Did you grow up believing in the man in the moon?
I remember being a little girl and staring up at the moon on Darby Road in Sebastopol in disbelief that there was a man in the moon. The days and nights were filled with many memories of exploring and experiencing nature while learning to craft with the various elements. I remember always admiring the moon’s beauty and her light amongst the dark. How could she shine so bright through all the darkness of the world?
These were common questions that swirled around in my head.. I always wanted a deeper explanation of the elements that remained on the surface level. I knew there was a story behind the moon and my detective side wanted to dive in and solve the inner mystery. This story didn’t align with something deep inside of me and I began to ask more questions.
The Rabbit in the moon was one that spoke to my soul and upbringing that tapped me back into my family roots. It brought me back and reminded me of the sweet memories filled of childhood. Traditions that had been passed down from generation to generation and honoring the cycles and the seasons while celebrating them with extended family members.
Making mochi in January is the promise of a new year and new beginning. We would make these delicious “little moon cakes” or what looked like full moons handcrafted with rice that was pounded and placed out methodically in design. Some graced with the presence of a warm bean paste and all ready to be enjoyed and shared with the family. Placing the small moon cakes and dipping them in to trays of shoyu and sugar it melted into your mouth on a cold January morning after being crafted and created by the family. Each member of the family knowing their role and place in the production line and making sure to sprinkle their magick in to add their essences.
Rituals and routines are something that is deeply engrained in my blood. My Grandfather would plant and fish by the moon and as I began my self healing journey, I made myself my own best science experiment. As I began to track and realign myself with the moon, the natural cycle and seasons of life, I found my way toward fluidity. I feel a flow to life that I have never felt before and I am building a strong relationship with. I ease into the spaces of my life that crafted these strong rituals and honor myself for my growth and evolution that I have made since I began to live a more intentional life that aligns with my soul journey. I continue to push myself to lean into the places that I have resistance and I am able to see the blessings and burdens that life has to offer as I slow down and listen more. For over a decade, I have invested in rebranding and rebuilding my business while learning to slow down and step off the wheel while taking inspired action when that little inner voice kicks in.

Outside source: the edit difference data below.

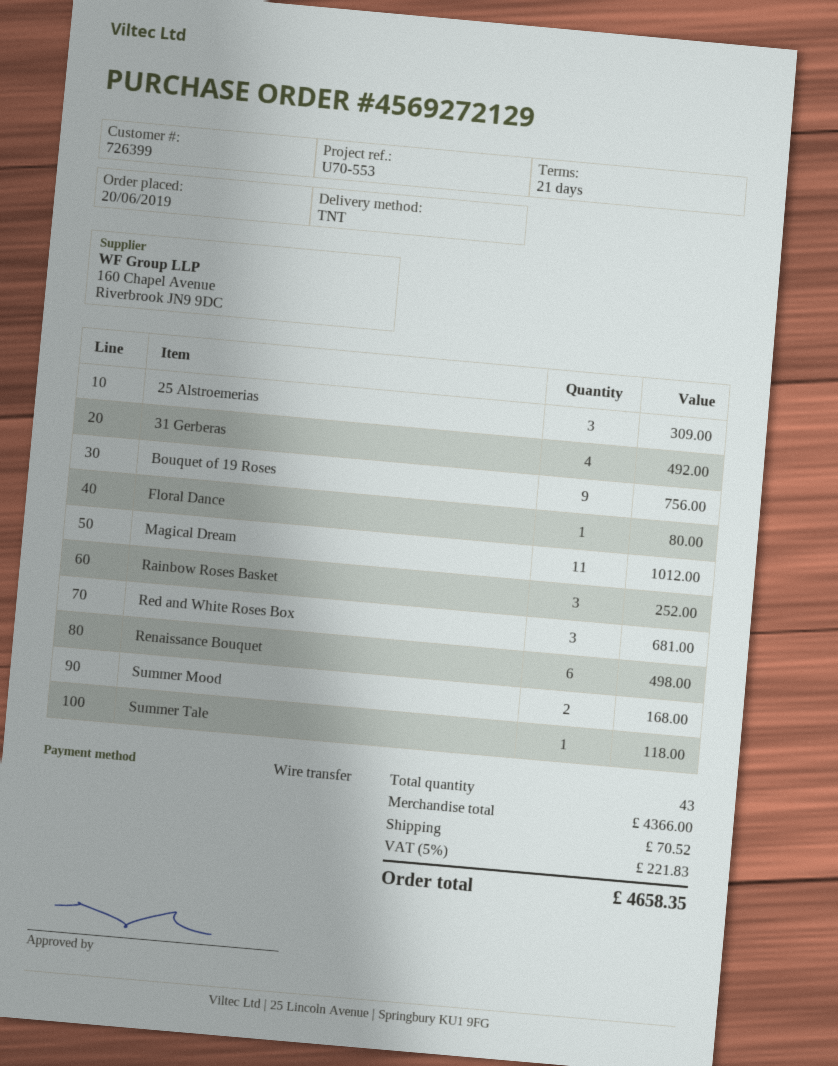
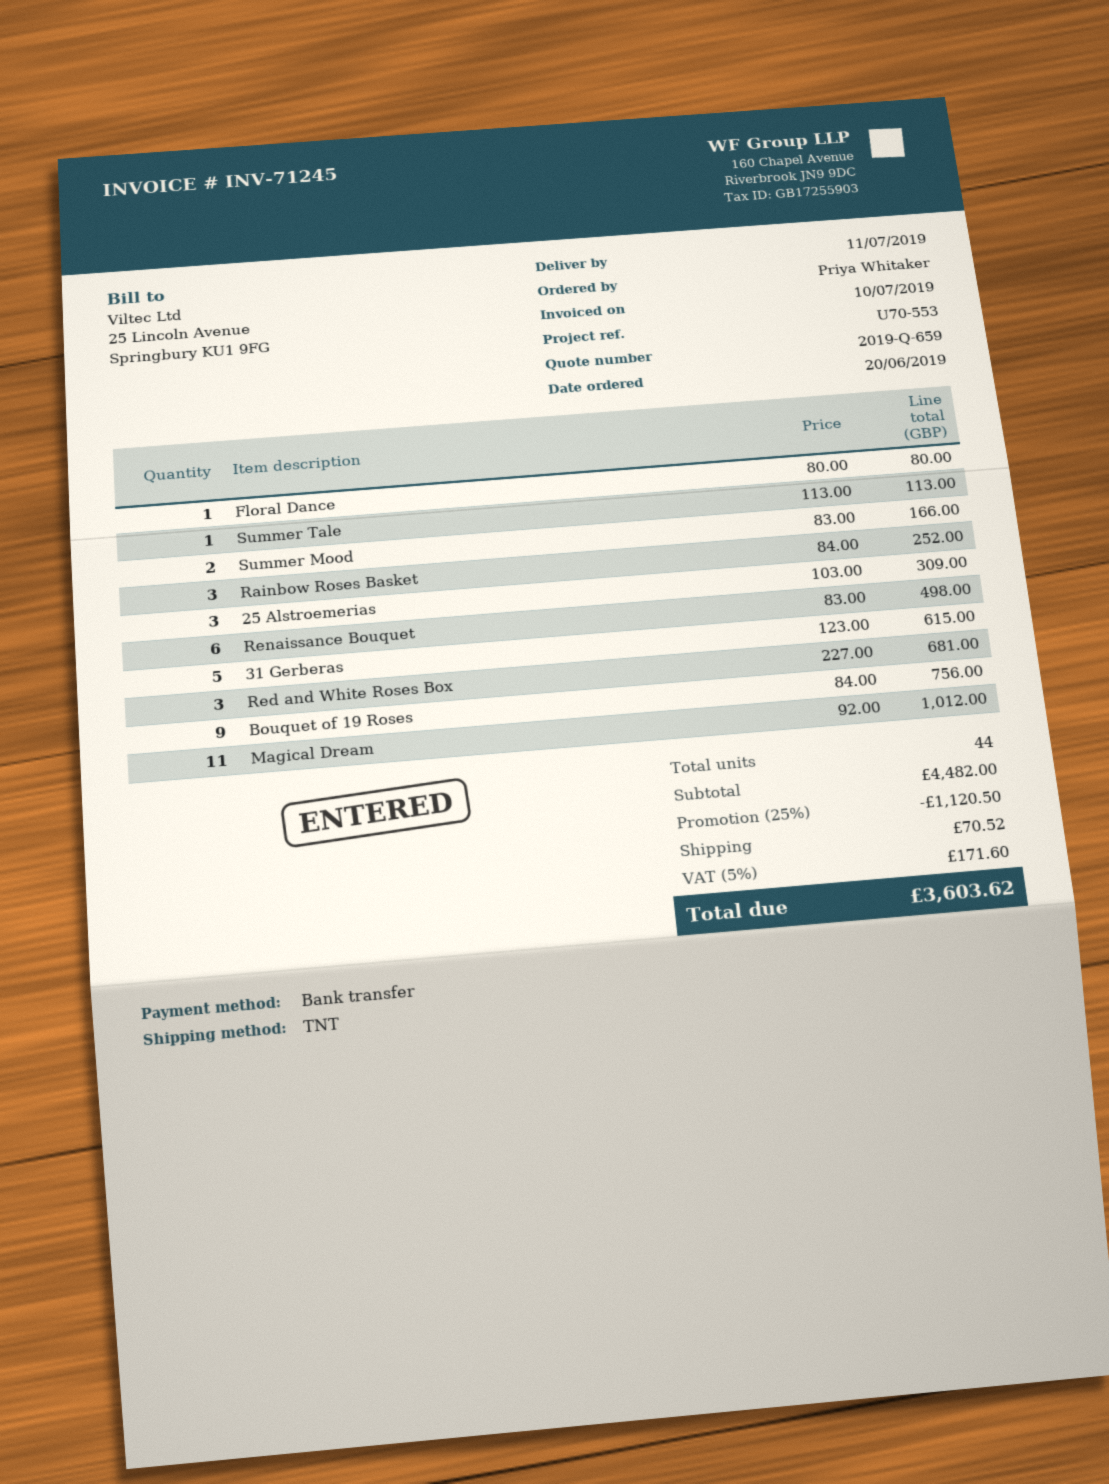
31 Gerberas: 4 for 492.00 -> 5 for 615.00
Summer Mood: 2 for 168.00 -> 2 for 166.00
Summer Tale: 1 for 118.00 -> 1 for 113.00
total quantity: 43 -> 44
subtotal: 4366.00 -> 4482.00
discount: none -> 25% = 1120.50
tax: 5% = 221.83 -> 5% = 171.60
total: 4658.35 -> 3603.62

I began to plant my seeds in my garden at the new moon and at each phases, give gratitude for their presence, listen to what they need and honor each of their journey to the surface to bloom.
I know that strong roots are needed in order to thrive. Honor my need for a ton of photosynthesis and learning to rest and restore my plot, compost my dirt and where there are energy leaks to my vitality. To continue to move through this world with an activated throat chakra that is rooted in truth and filled with compassion, love and delivered with grace.
I bow to the teachers that have graced my path and parted their wisdom on me and my family. I thank you for our time together and I am grateful to be walking an enlighted path with a group of healers, guides, ascended masters and teachers. I no longer feel like I am walking this journey alone and know I am supported by a like minded community that are sharing their stories, crafting and creating their reality while assisting others to find their way home. I am open to new adventures and experiences that will lead to building a stronger more resilient community. A world that is based on values of being connected and honoring Mother Earth and her vessel, to continue to bringing in the elements and working with their properties to add alchemy to our lives and continue to learn to make magick with the tools that are placed in front of us. We have faith that each season happens for a reason and for that we give our ultimate blessings and thanks!
What story did you grow up believing in?
How did you connect with the moon?
My relationship like the moon has went through it phases and stages and it continuously reminds me to be full and when I need to go dark. I flow with grace and gratitude towards the seasons and phases of my life and know that is a part of my growth and evolutionary journey. We all are supported and guided if we open up to the universe. I am always reminded that the moon is a constant source of vitality and assists with connecting us with our emotions and growth. We must connect and process our emotions and experiences as we play the game of life. Otherwise this may result in not passing go and reaping the rewards of Jupiter. Saturn will step in and provide us with a task to master and Chiron will continually push us to grow and heal our inner childhood wound.
All religions have traditions on honoring and letting go. There is a strong need and pull these past few years in our society to create these rituals so we can move into our new world with ease and new ways of living that thrive.
How do you honor yourself, your emotions and let go when a season challenges you with a storm?
By crafting and creating these rituals and routines, we create consistency in our lives and process the human experience and game of life. We become the master creators of reality and hone in our skills and crafts while building strong relationships with our tools. We share our magick in each experience and know our energy, words and actions have a ripple effect in this world so we consciously move with love, grace and compassion towards ourselves and others.
There is a common understanding and appreciation for AS ABOVE, SO BELOW, because we know that there is no difference between any of us, we are all connected and we must strive to collaborate through sharing stories of vulnerability while building one another to fulfill the things that fear holds them from achieving.